Data in this exercise:
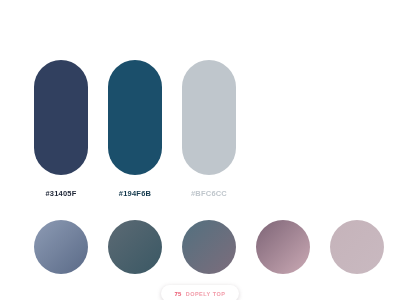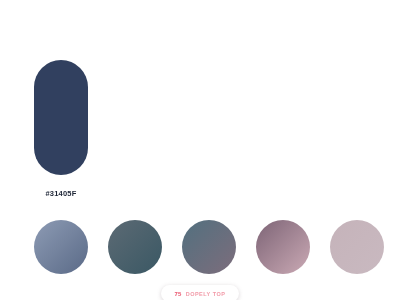"#194F6B" div.swatch-col { html: none -> <div> <div></div> <div>#194F6B</div> </div> }
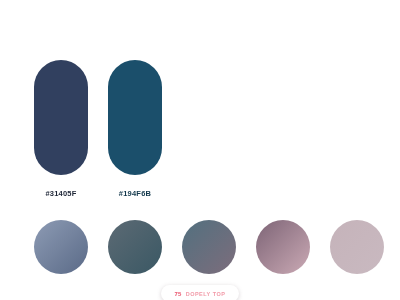"#BFC6CC" div.swatch-col { html: none -> <div> <div></div> <div>#BFC6CC</div> </div> }
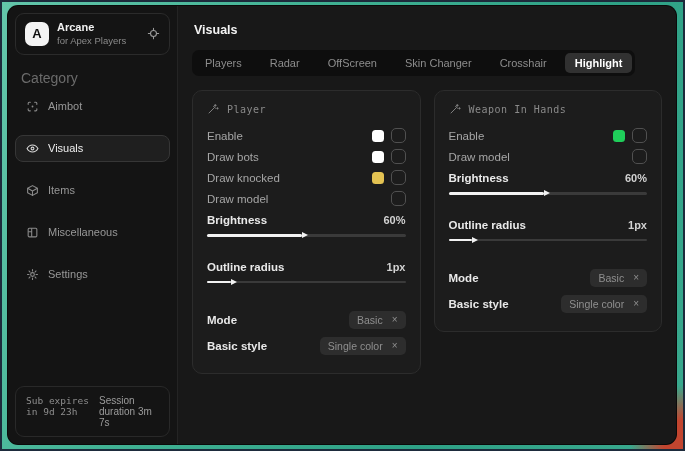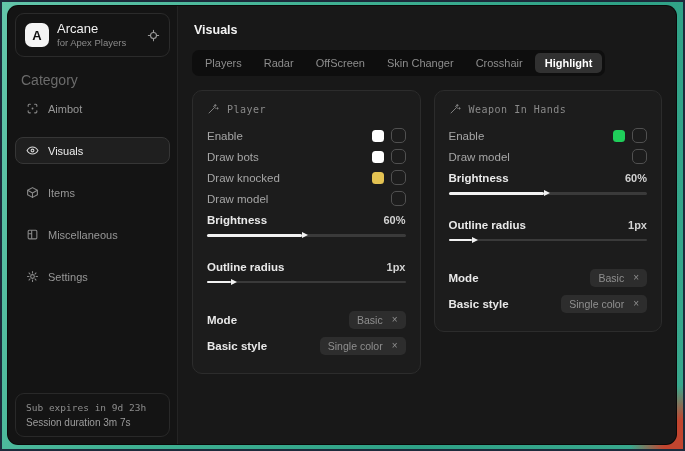"Arcane" .brand-name { font-size: 13px -> 11px; font-weight: 400 -> 700 }
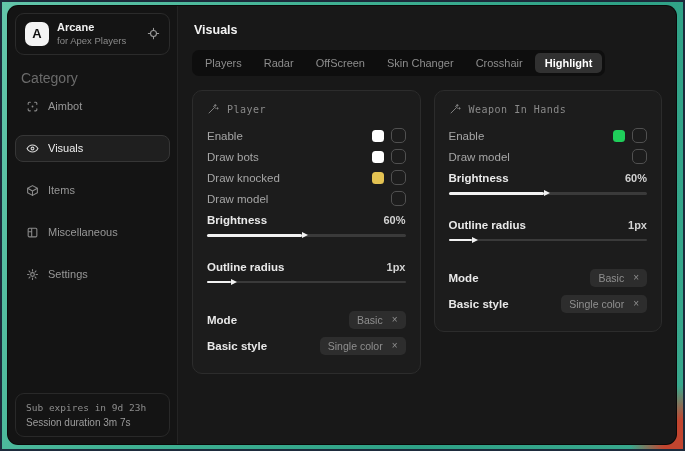"Players" .tabbar { gap: 2px -> 8px }
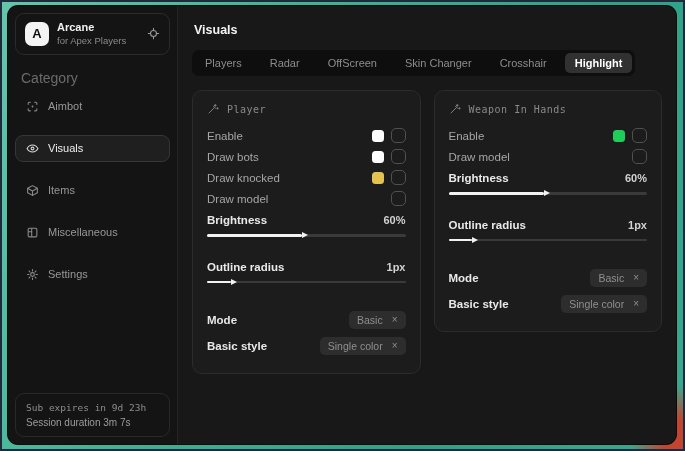"Sub expires in 9d 23h" .side-footer { flex-direction: column -> row }
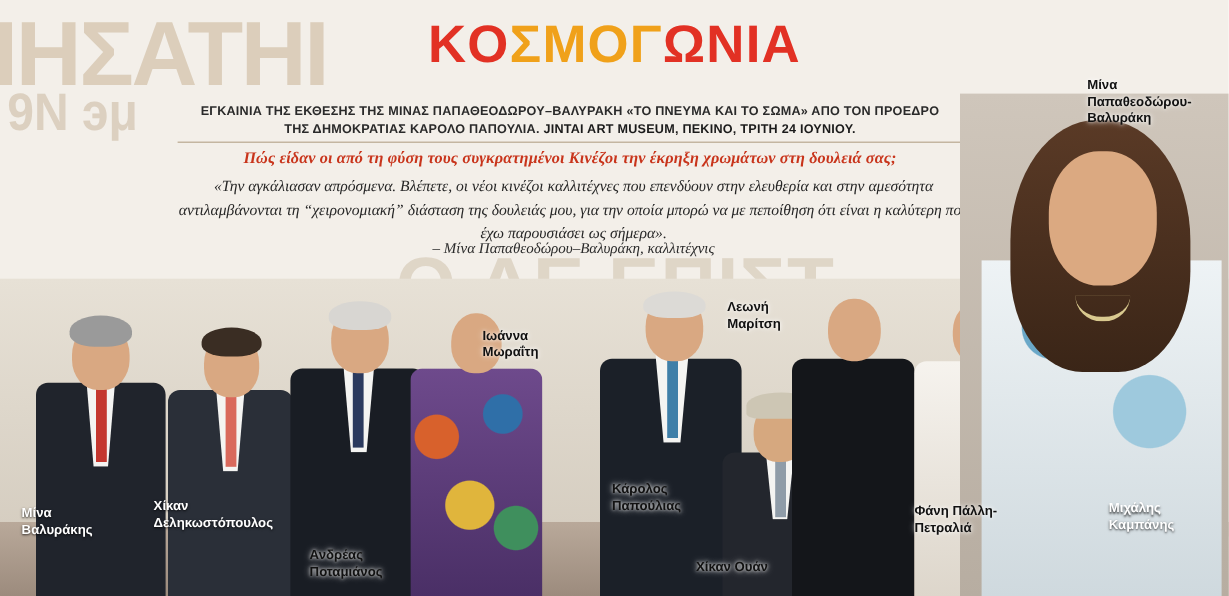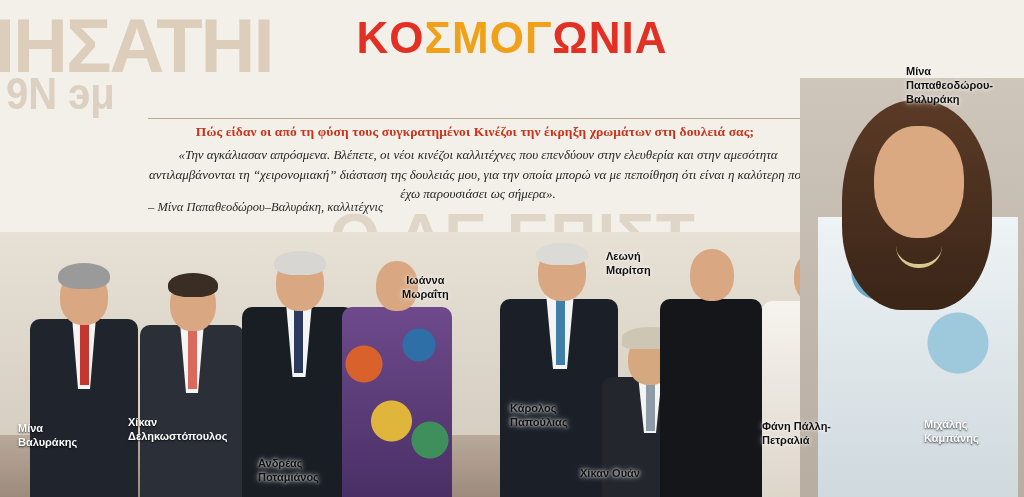"ΕΓΚΑΙΝΙΑ ΤΗΣ ΕΚΘΕΣΗΣ ΤΗΣ ΜΙΝΑΣ" div.deck { html: none -> <div> <span>ΕΓΚΑΙΝΙΑ ΤΗΣ ΕΚΘΕΣΗΣ ΤΗΣ ΜΙΝΑΣ ΠΑΠΑΘΕΟΔΩΡΟΥ–ΒΑΛΥΡΑΚΗ «ΤΟ ΠΝΕΥΜΑ ΚΑΙ ΤΟ ΣΩΜΑ» ΑΠΟ ΤΟΝ ΠΡΟΕΔΡΟ</span><br> <span>ΤΗΣ ΔΗΜΟΚΡΑΤΙΑΣ ΚΑΡΟΛΟ ΠΑΠΟΥΛΙΑ. </span><span>JINTAI ART MUSEUM, ΠΕΚΙΝΟ, ΤΡΙΤΗ 24 ΙΟΥΝΙΟΥ.</span> </div> }
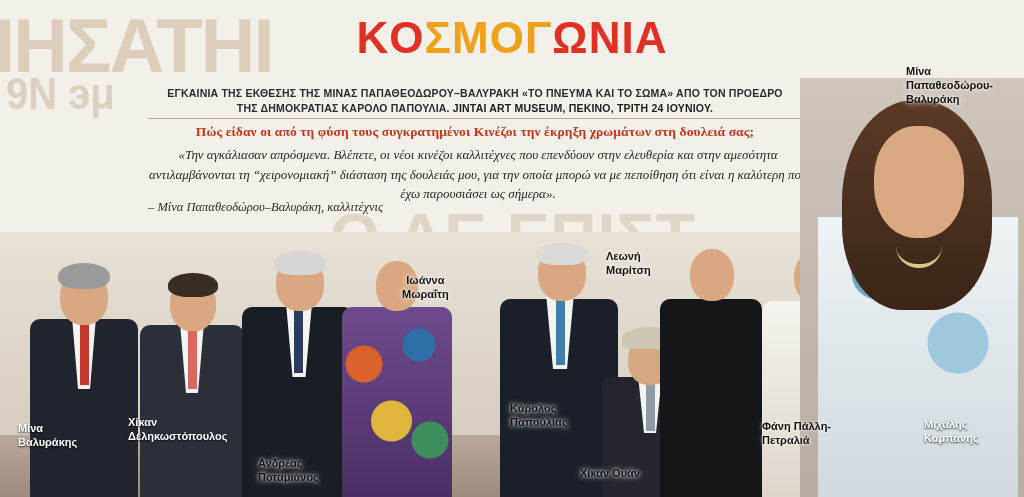"Πώς είδαν οι από τη" .question { font-style: none -> italic }
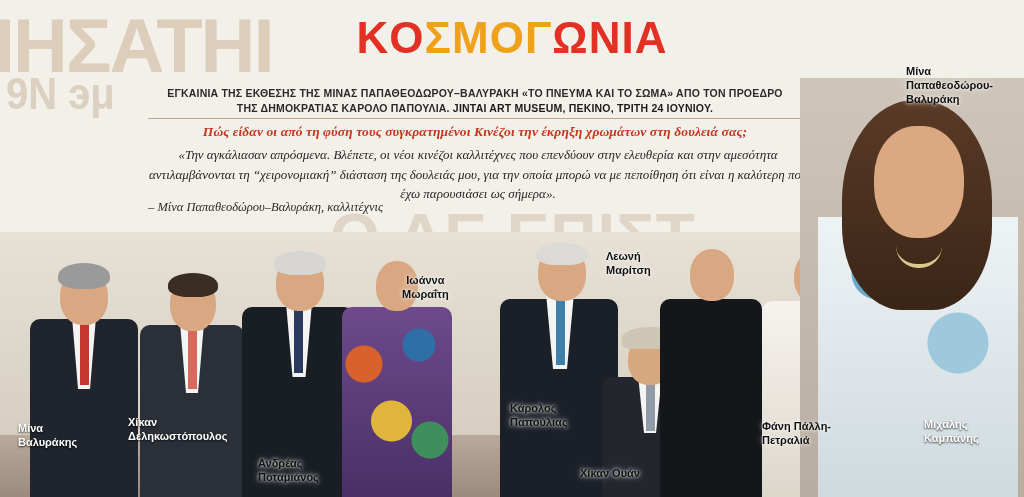"– Μίνα Παπαθεοδώρου–Βαλυράκη," .attrib { text-align: none -> center }
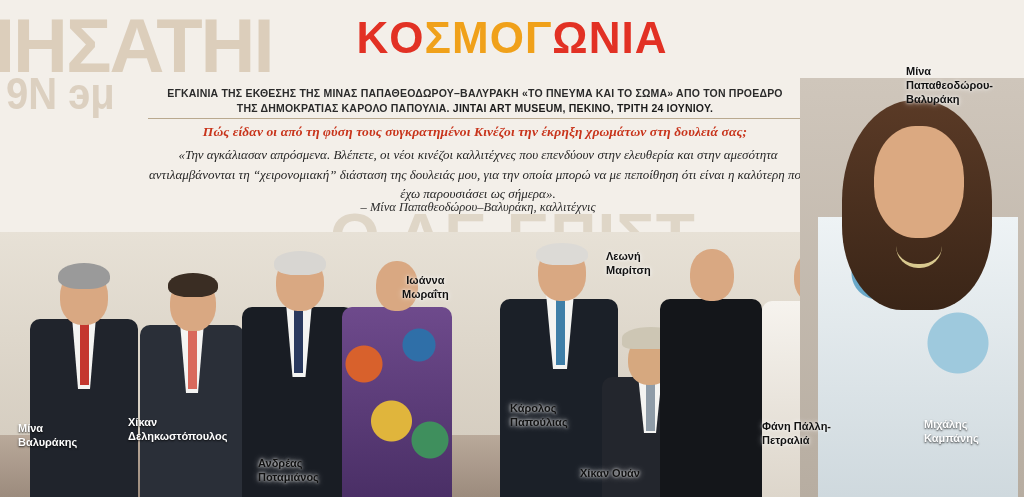"Ιωάννα" div.caption { text-align: center -> none }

Problem to solve: Copy the records exactly as they appear, leaving every picture out.

Task output:
"#194F6B" div.swatch-col { html: none -> <div> <div></div> <div>#194F6B</div> </div> }
"#BFC6CC" div.swatch-col { html: none -> <div> <div></div> <div>#BFC6CC</div> </div> }
"Arcane" .brand-name { font-size: 13px -> 11px; font-weight: 400 -> 700 }
"Players" .tabbar { gap: 2px -> 8px }
"Sub expires in 9d 23h" .side-footer { flex-direction: column -> row }
"ΕΓΚΑΙΝΙΑ ΤΗΣ ΕΚΘΕΣΗΣ ΤΗΣ ΜΙΝΑΣ" div.deck { html: none -> <div> <span>ΕΓΚΑΙΝΙΑ ΤΗΣ ΕΚΘΕΣΗΣ ΤΗΣ ΜΙΝΑΣ ΠΑΠΑΘΕΟΔΩΡΟΥ–ΒΑΛΥΡΑΚΗ «ΤΟ ΠΝΕΥΜΑ ΚΑΙ ΤΟ ΣΩΜΑ» ΑΠΟ ΤΟΝ ΠΡΟΕΔΡΟ</span><br> <span>ΤΗΣ ΔΗΜΟΚΡΑΤΙΑΣ ΚΑΡΟΛΟ ΠΑΠΟΥΛΙΑ. </span><span>JINTAI ART MUSEUM, ΠΕΚΙΝΟ, ΤΡΙΤΗ 24 ΙΟΥΝΙΟΥ.</span> </div> }
"Πώς είδαν οι από τη" .question { font-style: none -> italic }
"– Μίνα Παπαθεοδώρου–Βαλυράκη," .attrib { text-align: none -> center }
"Ιωάννα" div.caption { text-align: center -> none }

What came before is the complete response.